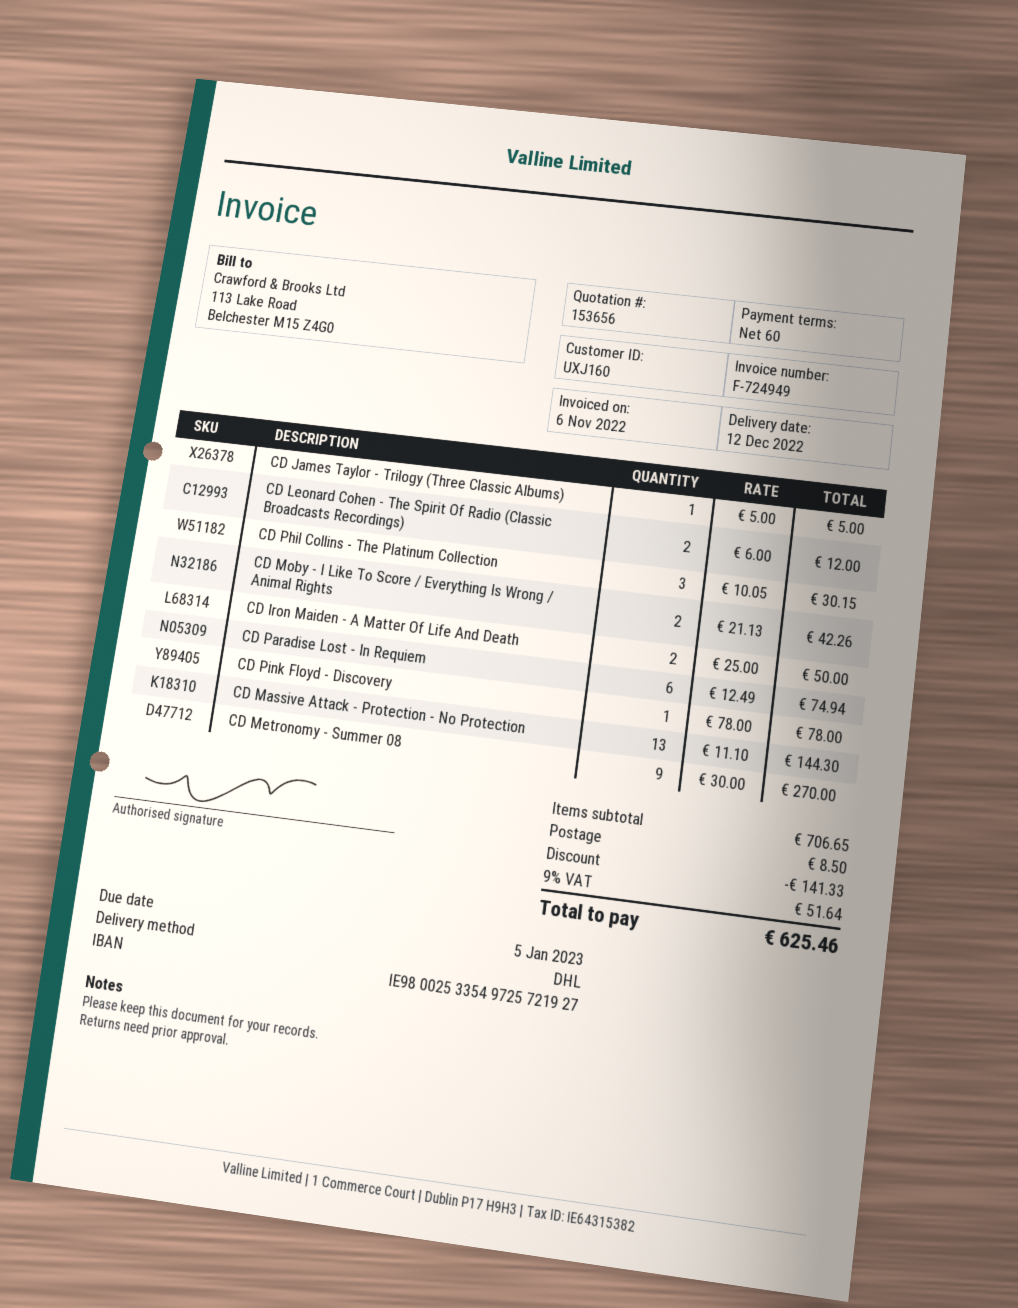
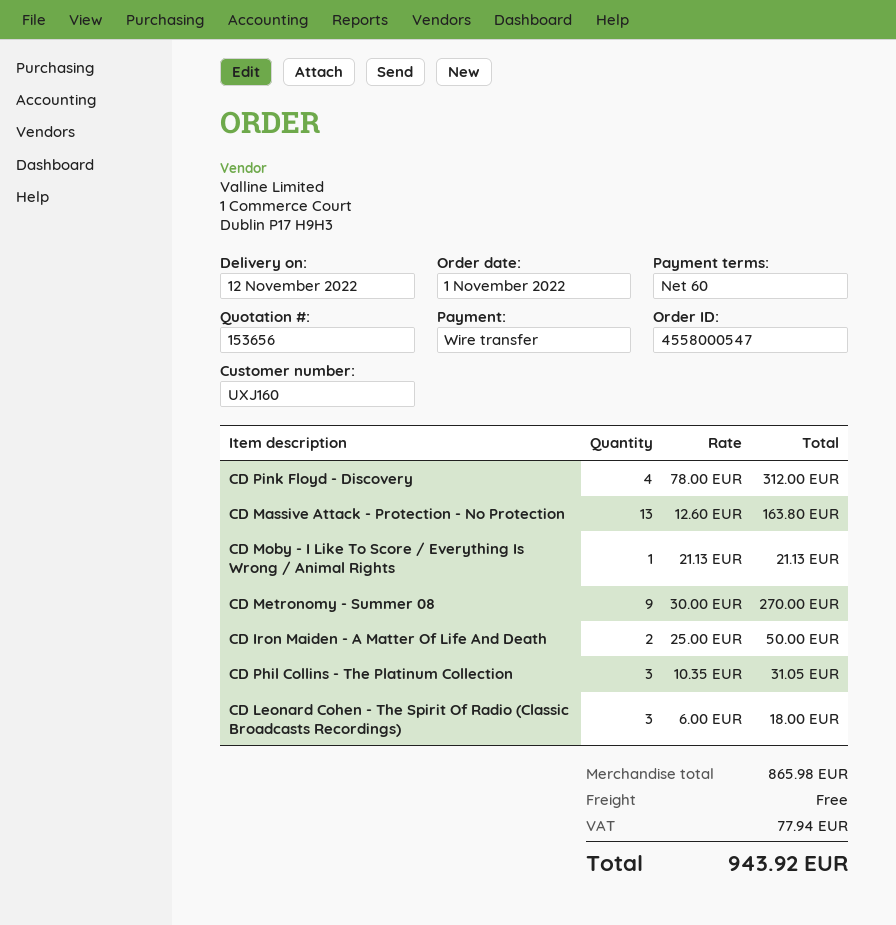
delivery date: 2022-12-12 -> 2022-11-12
CD James Taylor - Trilogy (Three Classic Albums): 1 x 5.00 = 5.00 -> none
CD Leonard Cohen - The Spirit Of Radio (Classic Broadcasts Recordings): 2 x 6.00 = 12.00 -> 3 x 6.00 = 18.00
CD Phil Collins - The Platinum Collection: 3 x 10.05 = 30.15 -> 3 x 10.35 = 31.05
CD Moby - I Like To Score / Everything Is Wrong / Animal Rights: 2 x 21.13 = 42.26 -> 1 x 21.13 = 21.13
CD Paradise Lost - In Requiem: 6 x 12.49 = 74.94 -> none
CD Pink Floyd - Discovery: 1 x 78.00 = 78.00 -> 4 x 78.00 = 312.00
CD Massive Attack - Protection - No Protection: 13 x 11.10 = 144.30 -> 13 x 12.60 = 163.80
subtotal: 706.65 -> 865.98
discount: 141.33 -> none
shipping: 8.50 -> 0.00
tax: 51.64 -> 77.94
total: 625.46 -> 943.92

........

The reply should hold only the lines running from the top of the records to the line containing "discount: 141.33 -> none", both included, copied exactly with no pictures.

> Exercise output:
delivery date: 2022-12-12 -> 2022-11-12
CD James Taylor - Trilogy (Three Classic Albums): 1 x 5.00 = 5.00 -> none
CD Leonard Cohen - The Spirit Of Radio (Classic Broadcasts Recordings): 2 x 6.00 = 12.00 -> 3 x 6.00 = 18.00
CD Phil Collins - The Platinum Collection: 3 x 10.05 = 30.15 -> 3 x 10.35 = 31.05
CD Moby - I Like To Score / Everything Is Wrong / Animal Rights: 2 x 21.13 = 42.26 -> 1 x 21.13 = 21.13
CD Paradise Lost - In Requiem: 6 x 12.49 = 74.94 -> none
CD Pink Floyd - Discovery: 1 x 78.00 = 78.00 -> 4 x 78.00 = 312.00
CD Massive Attack - Protection - No Protection: 13 x 11.10 = 144.30 -> 13 x 12.60 = 163.80
subtotal: 706.65 -> 865.98
discount: 141.33 -> none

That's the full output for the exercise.